Work to be completed = The lines below that include "note" are to be found and copied.

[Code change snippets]
· · · · ·
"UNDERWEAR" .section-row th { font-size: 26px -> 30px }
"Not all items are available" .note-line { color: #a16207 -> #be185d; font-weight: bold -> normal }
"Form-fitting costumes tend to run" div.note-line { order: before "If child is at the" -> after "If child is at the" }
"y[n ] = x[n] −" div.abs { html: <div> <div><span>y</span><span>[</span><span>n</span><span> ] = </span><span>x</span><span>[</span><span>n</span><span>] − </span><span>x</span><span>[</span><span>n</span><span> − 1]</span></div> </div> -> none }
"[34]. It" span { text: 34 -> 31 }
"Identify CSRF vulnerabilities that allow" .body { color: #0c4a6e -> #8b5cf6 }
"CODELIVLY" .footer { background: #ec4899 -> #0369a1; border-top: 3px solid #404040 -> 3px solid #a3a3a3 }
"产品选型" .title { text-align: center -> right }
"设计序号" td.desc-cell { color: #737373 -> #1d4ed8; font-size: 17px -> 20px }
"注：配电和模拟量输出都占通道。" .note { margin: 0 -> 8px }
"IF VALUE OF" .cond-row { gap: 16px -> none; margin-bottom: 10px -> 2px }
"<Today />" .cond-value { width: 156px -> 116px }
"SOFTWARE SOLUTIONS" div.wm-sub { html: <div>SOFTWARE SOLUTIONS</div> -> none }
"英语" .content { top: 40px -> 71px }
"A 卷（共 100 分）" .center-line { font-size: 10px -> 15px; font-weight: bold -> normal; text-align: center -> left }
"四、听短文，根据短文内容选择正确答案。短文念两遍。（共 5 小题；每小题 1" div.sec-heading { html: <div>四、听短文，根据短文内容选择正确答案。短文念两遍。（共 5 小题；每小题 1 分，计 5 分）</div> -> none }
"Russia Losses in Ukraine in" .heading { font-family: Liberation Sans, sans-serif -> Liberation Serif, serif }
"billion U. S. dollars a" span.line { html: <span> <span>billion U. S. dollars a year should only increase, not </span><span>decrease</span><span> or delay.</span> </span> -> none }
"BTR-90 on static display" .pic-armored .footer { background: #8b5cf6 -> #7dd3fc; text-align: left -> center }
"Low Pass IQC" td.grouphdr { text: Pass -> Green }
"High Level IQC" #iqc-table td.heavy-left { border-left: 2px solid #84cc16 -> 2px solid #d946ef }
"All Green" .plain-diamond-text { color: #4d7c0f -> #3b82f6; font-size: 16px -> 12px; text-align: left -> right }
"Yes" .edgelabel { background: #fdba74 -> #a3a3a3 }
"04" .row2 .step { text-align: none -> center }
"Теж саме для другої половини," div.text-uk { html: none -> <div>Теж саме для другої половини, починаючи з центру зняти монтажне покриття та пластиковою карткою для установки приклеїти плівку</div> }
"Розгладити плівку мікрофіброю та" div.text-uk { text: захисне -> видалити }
· · · · ·
Output =
"Not all items are available" .note-line { color: #a16207 -> #be185d; font-weight: bold -> normal }
"Form-fitting costumes tend to run" div.note-line { order: before "If child is at the" -> after "If child is at the" }
"注：配电和模拟量输出都占通道。" .note { margin: 0 -> 8px }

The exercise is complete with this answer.